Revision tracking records
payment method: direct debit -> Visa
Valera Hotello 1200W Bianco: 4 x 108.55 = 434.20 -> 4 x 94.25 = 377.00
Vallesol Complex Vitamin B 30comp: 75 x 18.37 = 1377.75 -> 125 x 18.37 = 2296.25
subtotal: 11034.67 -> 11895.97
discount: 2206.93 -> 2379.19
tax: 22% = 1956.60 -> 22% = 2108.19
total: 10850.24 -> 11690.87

> _What you are asked to do_
Write out every entry word for word.

> _Output for this exercise_
payment method: direct debit -> Visa
Valera Hotello 1200W Bianco: 4 x 108.55 = 434.20 -> 4 x 94.25 = 377.00
Vallesol Complex Vitamin B 30comp: 75 x 18.37 = 1377.75 -> 125 x 18.37 = 2296.25
subtotal: 11034.67 -> 11895.97
discount: 2206.93 -> 2379.19
tax: 22% = 1956.60 -> 22% = 2108.19
total: 10850.24 -> 11690.87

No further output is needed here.